The extent to which a Biden administration would actually take up such a fundamental change remains to be seen. Goodwin, who acknowledged some proposed changes run counter to Democratic establishment philosophy, expressed cautious optimism.

"These aren’t normal times, and if the Democratic establishment were ever to be converted away from this philosophy of regulation," he said, it would be now. "If they are serious about even one sliver of their agenda — the climate agenda — that is not going to fly with cost-benefit analysis."

Cost-benefit analysis is fundamentally ill-suited for climate policy, he continued, because "we are talking about something with such fat tail uncertainties where the costs are immediate, but the benefits are so distant in the future."

One example is regulating greenhouse gas emissions at oil refineries or from aircraft — both mentioned in Biden’s climate plan.

Goodwin has previously argued that one of former President Obama’s biggest blunders was waiting too late in his administration to wield his regulatory power.

"One would have hoped that the Biden administration would have learned that lesson because they were there," he said.

Jim Tozzi, who helped create OIRA during the Carter administration, noted Biden has shifted toward progressives in recent years. The former vice president, therefore, might take a more aggressive approach.

"The Joe Biden of two years ago would have been like Obama, but now he might loosen up," Tozzi told E&E News.

He argued Biden should appoint a political scientist to lead OIRA — rather than an economist or lawyer — so he or she could take a broader view.

Other regulatory experts doubted Biden would repeal E.O. 12866 and stressed that it has spanned multiple Republican and Democratic administrations.

"I hope the next administration keeps it, in part because of this bipartisan legacy, but also because of the principles it embodies," said Bridget Dooling, research professor at the George Washington Regulatory Studies Center.

‘Have Congress vote’

Wayne Crews, a conservative at the Competitive Enterprise Institute, dismissed CPR’s ideas and charged the administrative state is an "artificial construct from interventionist progressives in the 20th century."

"I noticed they talk about regulation as social justice," he wrote via email. "What would be socially just is having Congress enact law as intended in Article 1 of the Constitution."

He added: "If they see interventions as being beneficial then it shouldn’t be a problem to have Congress vote on them."
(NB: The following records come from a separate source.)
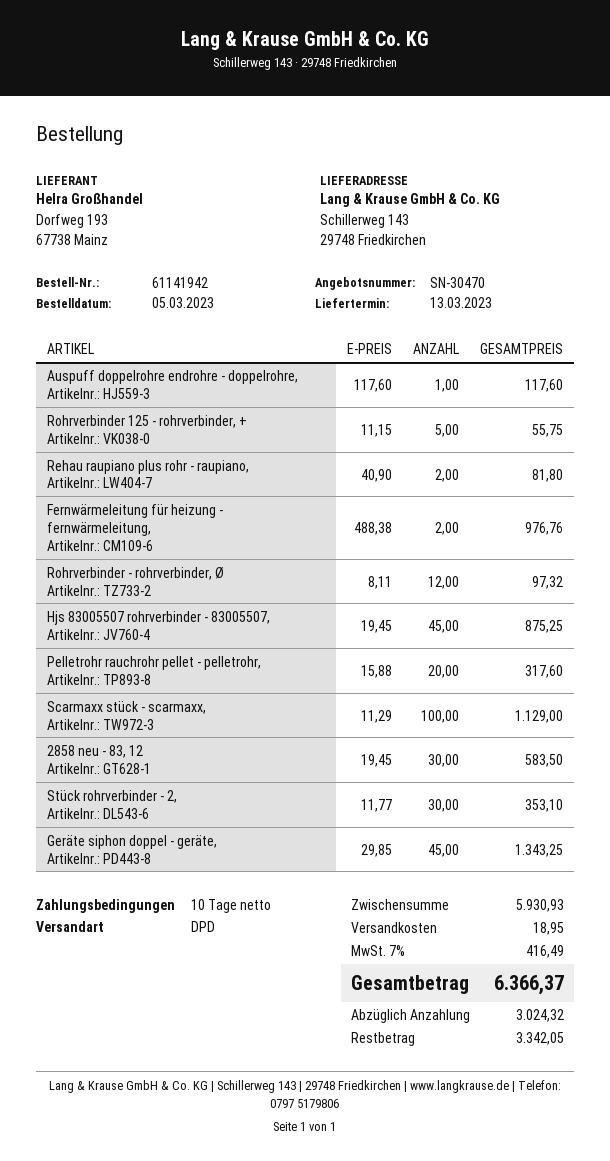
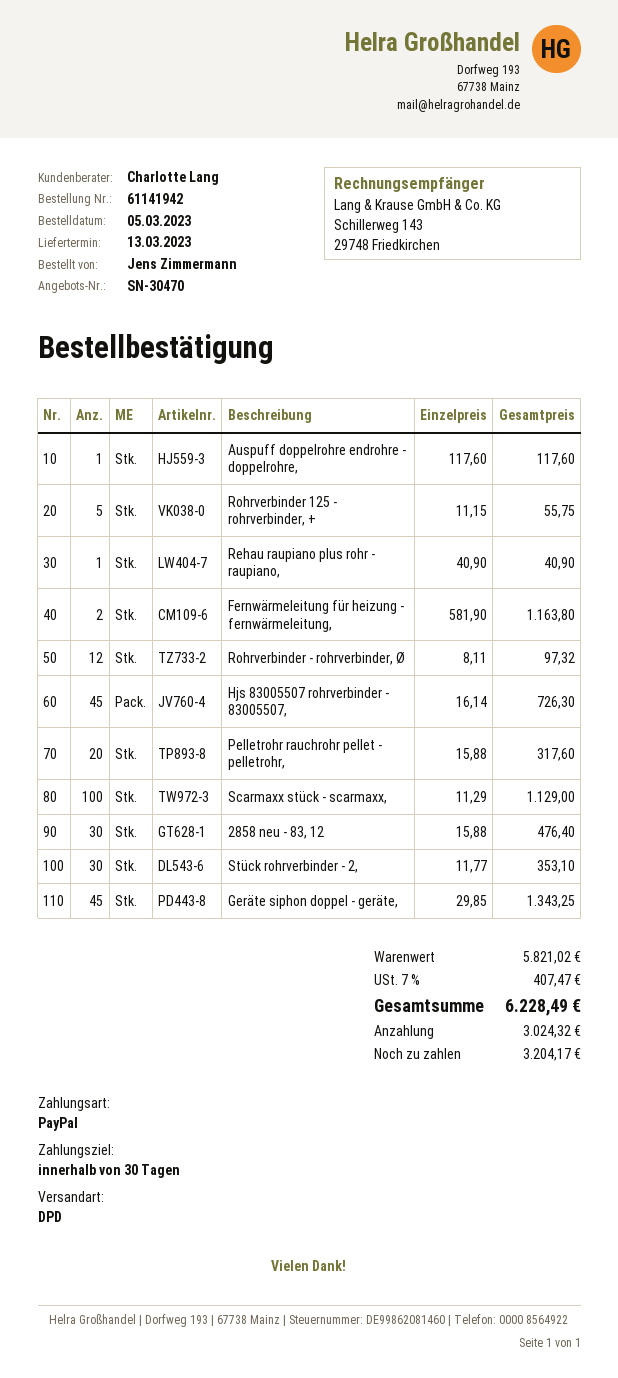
payment terms: 10 days -> 30 days
Rehau raupiano plus rohr - raupiano,: 2 x 40.90 = 81.80 -> 1 x 40.90 = 40.90
Fernwärmeleitung für heizung - fernwärmeleitung,: 2 x 488.38 = 976.76 -> 2 x 581.90 = 1163.80
Hjs 83005507 rohrverbinder - 83005507,: 45 x 19.45 = 875.25 -> 45 x 16.14 = 726.30
2858 neu - 83, 12: 30 x 19.45 = 583.50 -> 30 x 15.88 = 476.40
subtotal: 5930.93 -> 5821.02
shipping: 18.95 -> none
tax: 7% = 416.49 -> 7% = 407.47
total: 6366.37 -> 6228.49
balance: 3342.05 -> 3204.17

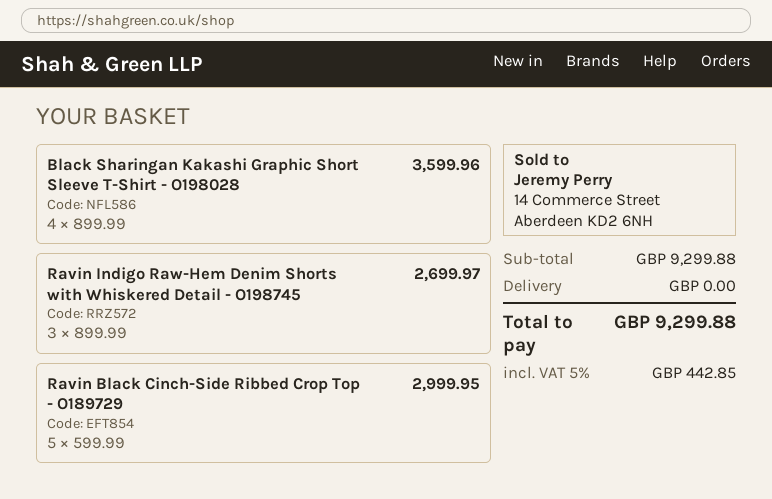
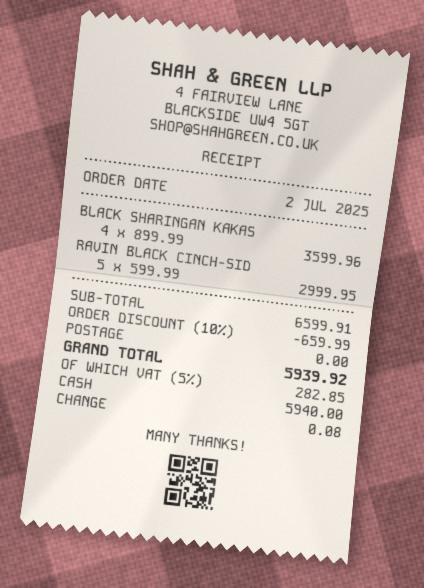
Ravin Indigo Raw-Hem Denim Shorts with Whiskered Detail - O198745: 3 x 899.99 = 2699.97 -> none
subtotal: 9299.88 -> 6599.91
discount: none -> 10% = 659.99
tax: 5% = 442.85 -> 5% = 282.85
total: 9299.88 -> 5939.92

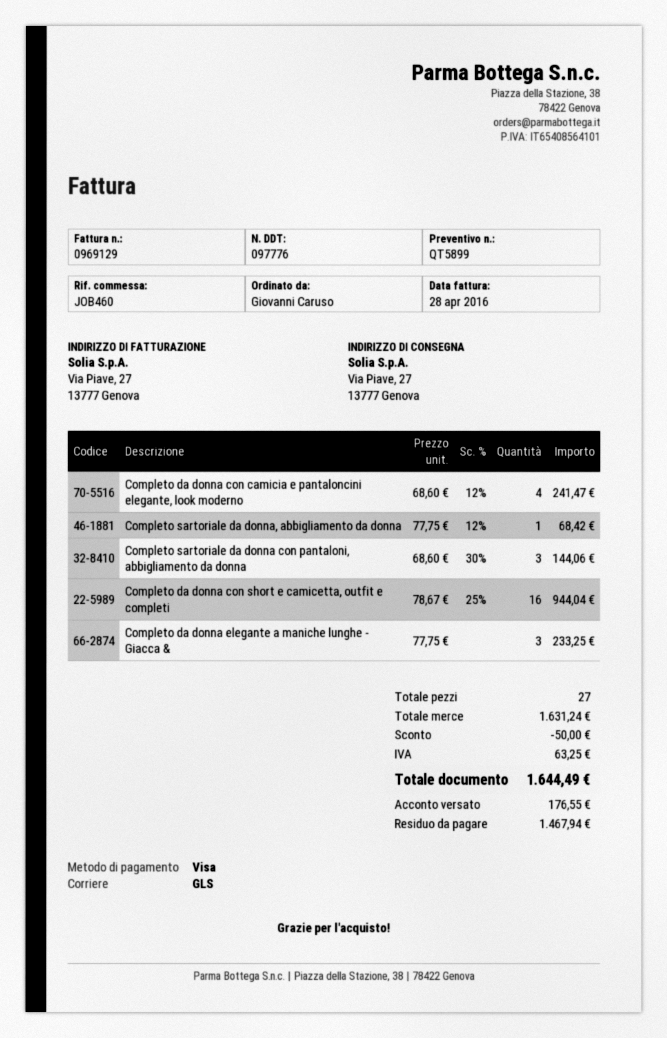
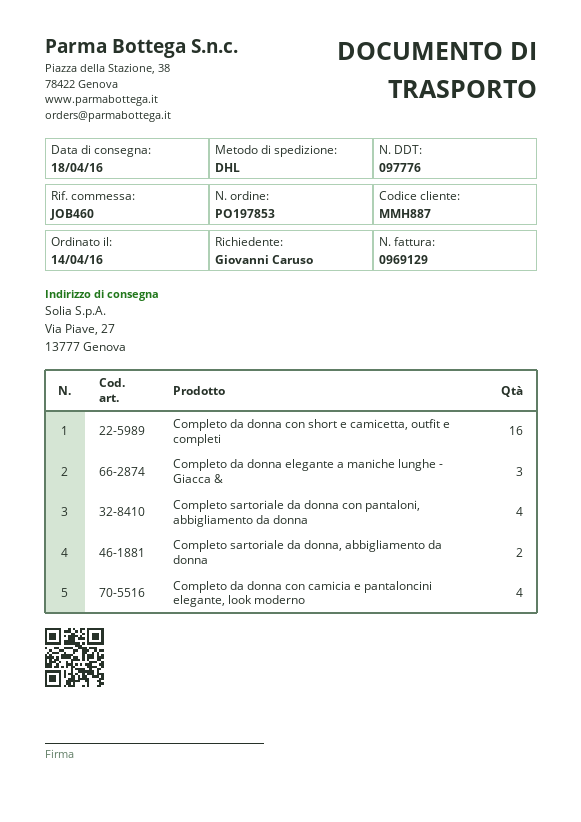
shipping method: GLS -> DHL
Completo sartoriale da donna, abbigliamento da donna: 1 -> 2
Completo sartoriale da donna con pantaloni, abbigliamento da donna: 3 -> 4

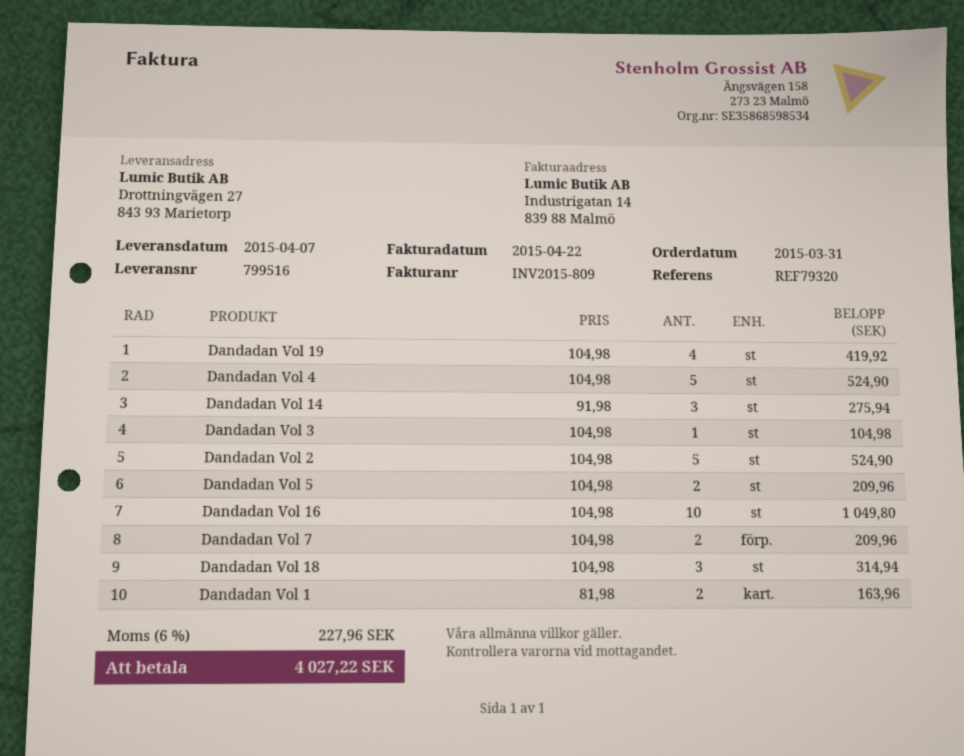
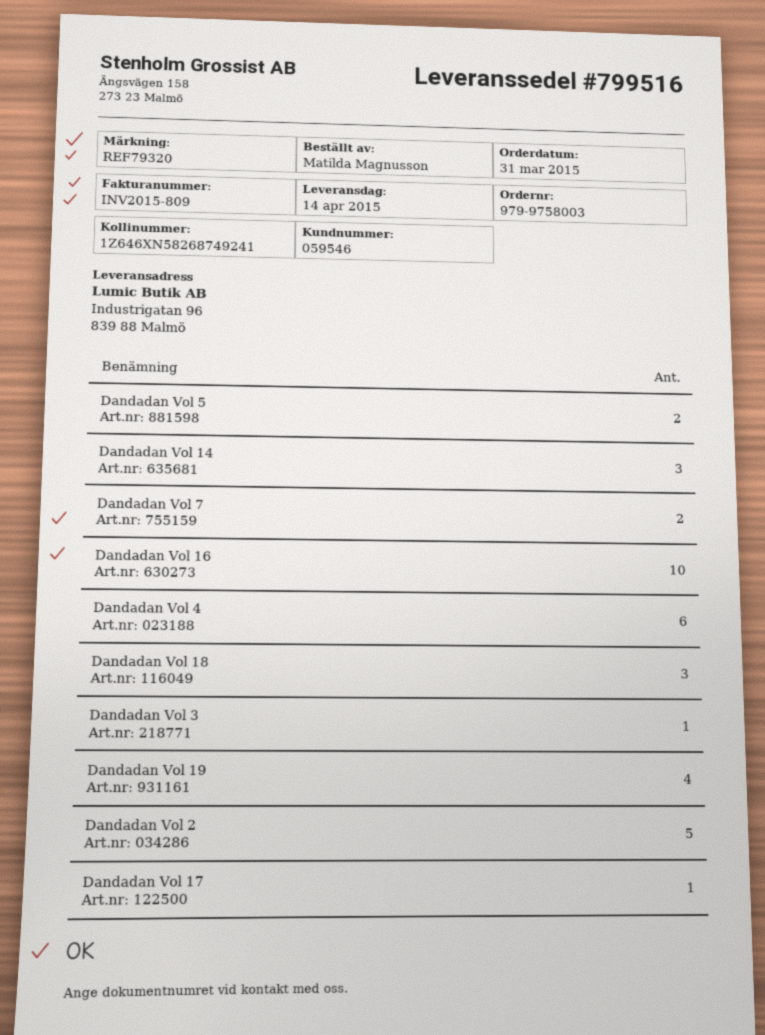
delivery date: 2015-04-07 -> 2015-04-14
ship to: Drottningvägen 27, 843 93 Marietorp -> Industrigatan 96, 839 88 Malmö
Dandadan Vol 4: 5 -> 6
Dandadan Vol 1: 2 -> none
Dandadan Vol 17: none -> 1

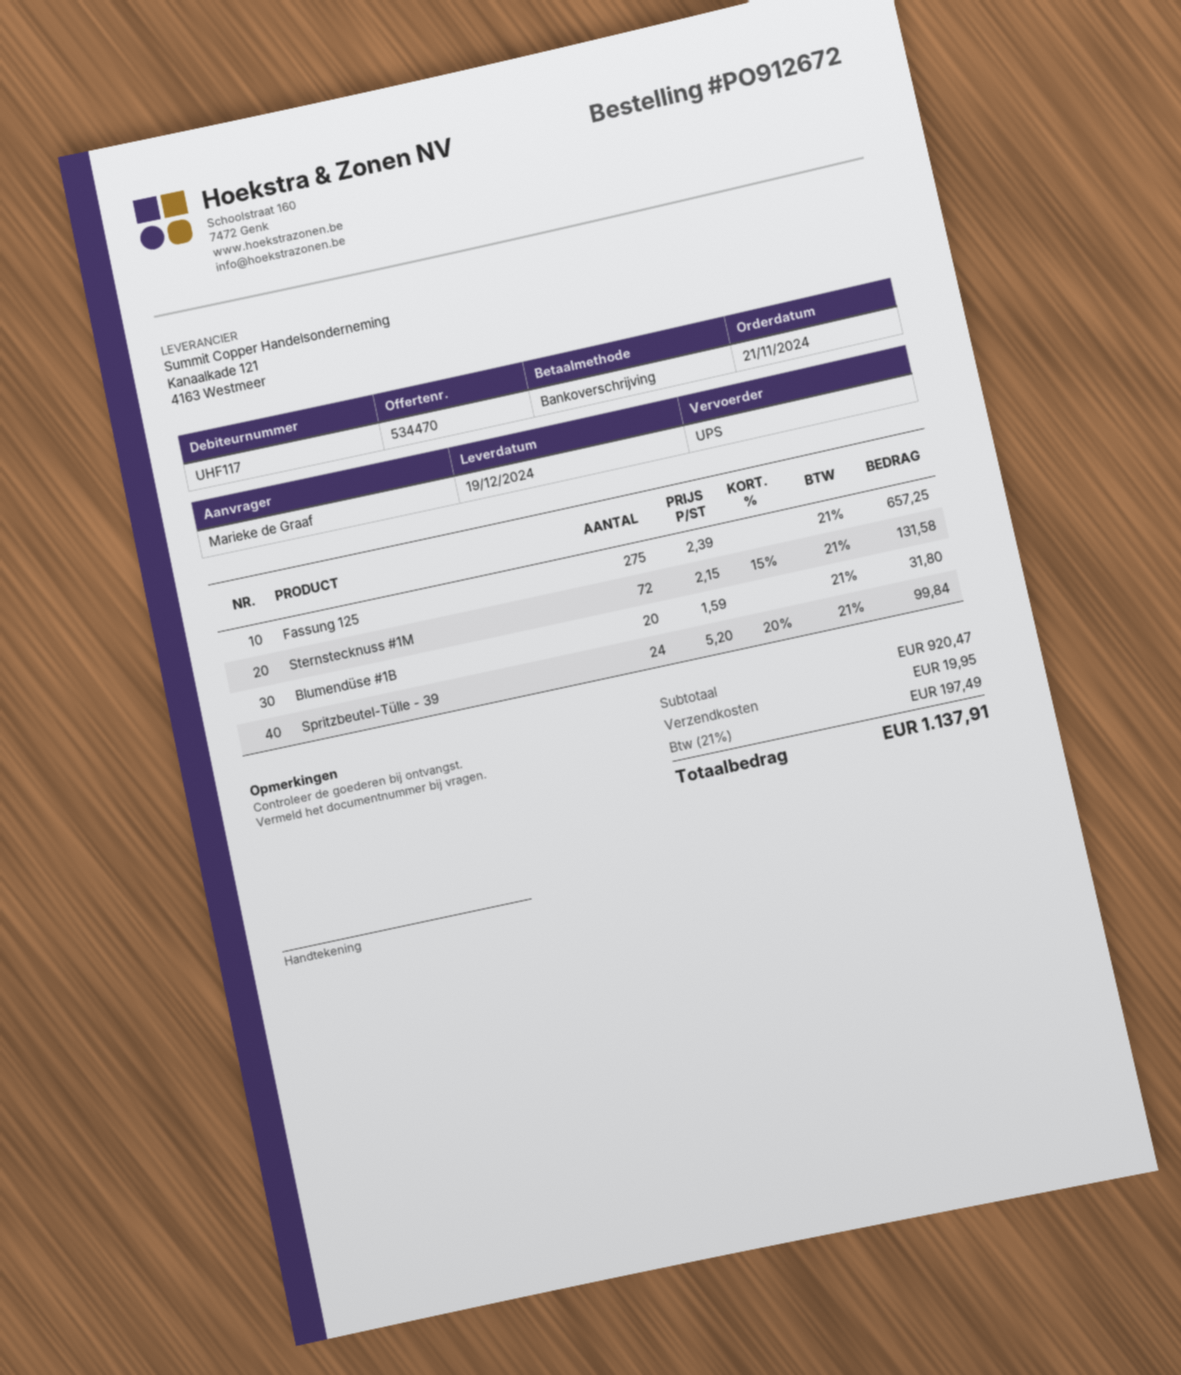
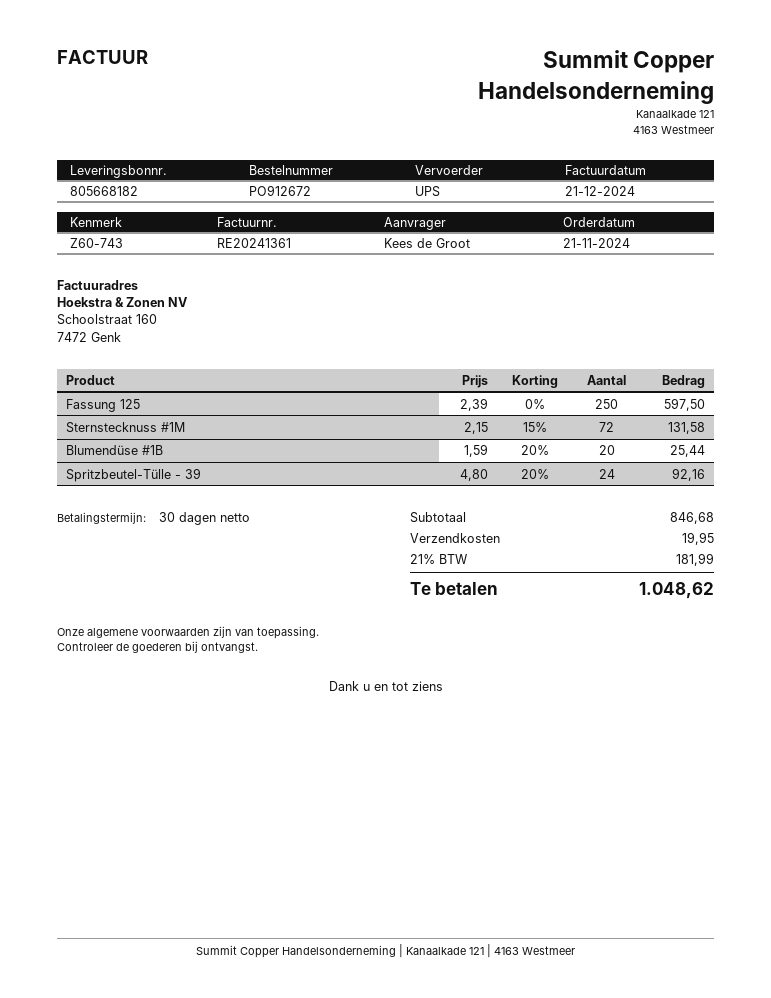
ordered by: Marieke de Graaf -> Kees de Groot
Fassung 125: 275 x 2.39 = 657.25 -> 250 x 2.39 = 597.50
Blumendüse #1B: 20 x 1.59 = 31.80 -> 20 x 1.59 - 20% = 25.44
Spritzbeutel-Tülle - 39: 24 x 5.20 - 20% = 99.84 -> 24 x 4.80 - 20% = 92.16
subtotal: 920.47 -> 846.68
tax: 21% = 197.49 -> 21% = 181.99
total: 1137.91 -> 1048.62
But Goodwin has noted that — even if Biden wins and Democrats take the Senate — the party will have to maximize the regulatory process because, short of filibuster reform, they won’t have the 60 votes in the Senate.

As for the slogan "Abolish OIRA," Goodwin has previously said it should be taken with a grain of salt.

"The White House still wants to exercise some control over what the agencies are doing," he said. "It would exist to some degree. It’s not such a binary thing."